Facets often beat colour alone when the goal is comparison.

Uncertainty in plots: don’t hide it

Prefer:

intervals (CI ribbons, error bars) with clear definition
raw points (when feasible) alongside summaries
annotation that states what the interval means

Never assume the reader knows whether bars are SD/SE/CI.

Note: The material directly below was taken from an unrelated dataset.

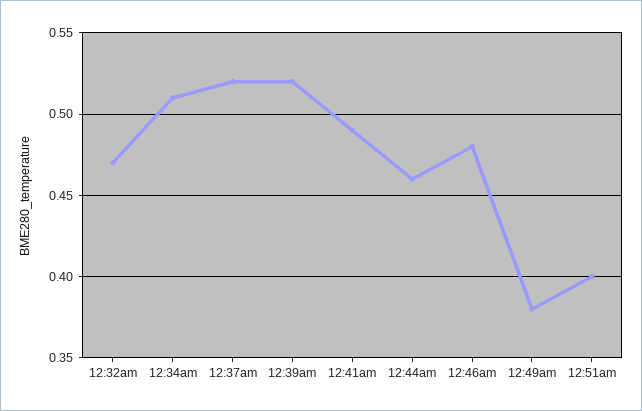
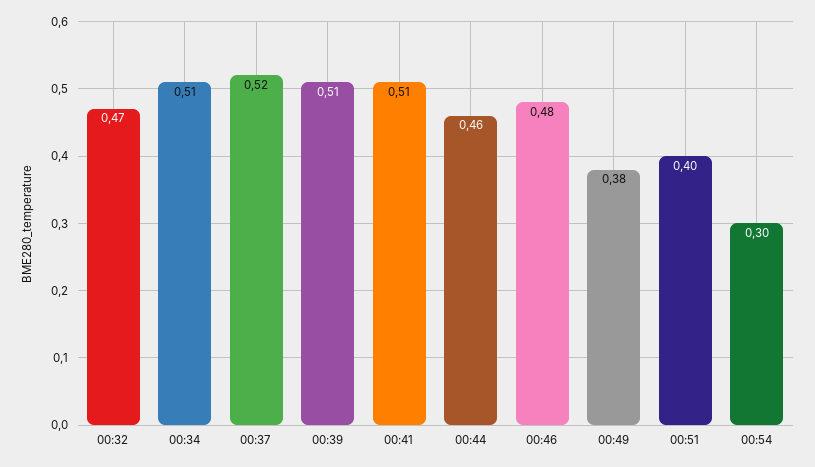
12:39am: 0.52 -> 0.51
12:41am: 0.49 -> 0.51
00:54: none -> 0.3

Error bars: label them explicitly

In captions or notes, state:

what the centre is (mean/median/model estimate)
what the bars represent (SD/SE/95% CI)
what n is (per group/condition)

Captions: a Results figure is incomplete without one

A good caption answers:

what’s plotted (variables + units)
what each colour/shape/facet means
what summary and uncertainty are shown
what model (if any) generated the estimate
any key data exclusions or transformations

Results writing: keep interpretation out

In Results, prefer:

“Group A had higher X than Group B (Δ=…, 95% CI …)”

Avoid:

“This demonstrates that…” (interpretation)
“Surprisingly…” (interpretation)
“Importantly…” (evaluation)

Save meaning for Discussion.

Results: a paragraph template (repeat for each key outcome)

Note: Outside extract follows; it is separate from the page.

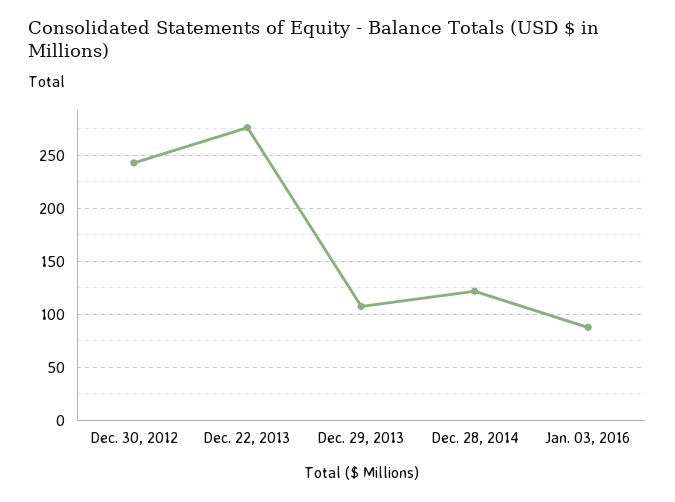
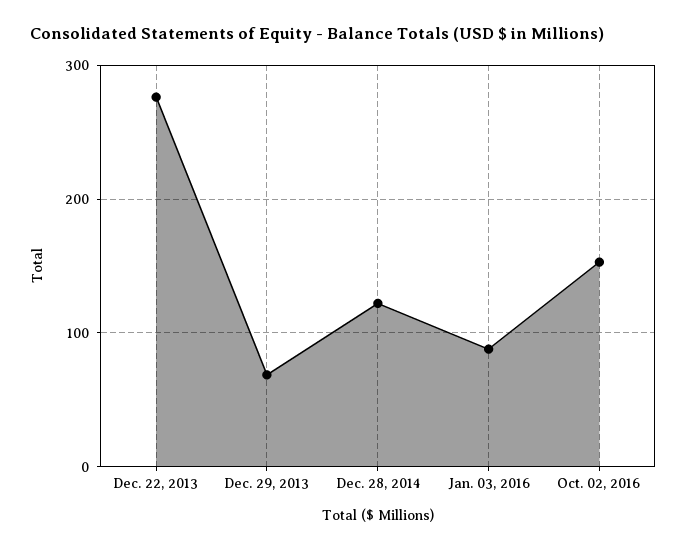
Dec. 30, 2012: 240 -> none
Dec. 29, 2013: 110 -> 70
Oct. 02, 2016: none -> 150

What outcome and groups/conditions
Descriptive summary (n, centre, spread)
Inferential result (estimate, CI, p; model if relevant)
Pointer to table/figure

Discussion (the “what does it mean?” section)

The Discussion:

interprets results in context
explains plausibility and mechanisms
acknowledges uncertainty and limitations
avoids over-claiming

Discussion structure (practical)

one-paragraph summary of main findings
comparison to prior literature (agreement/disagreement)
interpretation (mechanisms, meaning)
limitations (bias, confounding, measurement, generalisability)
implications (practice/policy/theory)
future work + closing take-home

Discussion: claims discipline

Match claim strength to design:

RCTs → stronger causal claims (still bounded by context)
observational studies → cautious causal language; emphasise association + robustness
exploratory analyses → framed as hypothesis-generating

Discussion: limitations (write them like a scientist)

Good limitations:

are specific (not generic “small sample size” only)
describe direction and impact (how might bias change estimates?)
show what you did to mitigate (sensitivity, robustness, measurement checks)

Discussion: avoid “spin”

Red flags:

focusing only on significant results
changing the primary outcome after seeing results
overusing causal language when design doesn’t support it
burying null results

Conclusion slide (what you should remember)

IMRaD is a disciplined way to answer a reader’s four questions.
Methods earn trust by making evaluation and replication possible.
Results are evidence-first: effect sizes + uncertainty.
Tables and figures are part of reporting integrity, not decoration.
Discussion interprets with humility: claims proportional to evidence.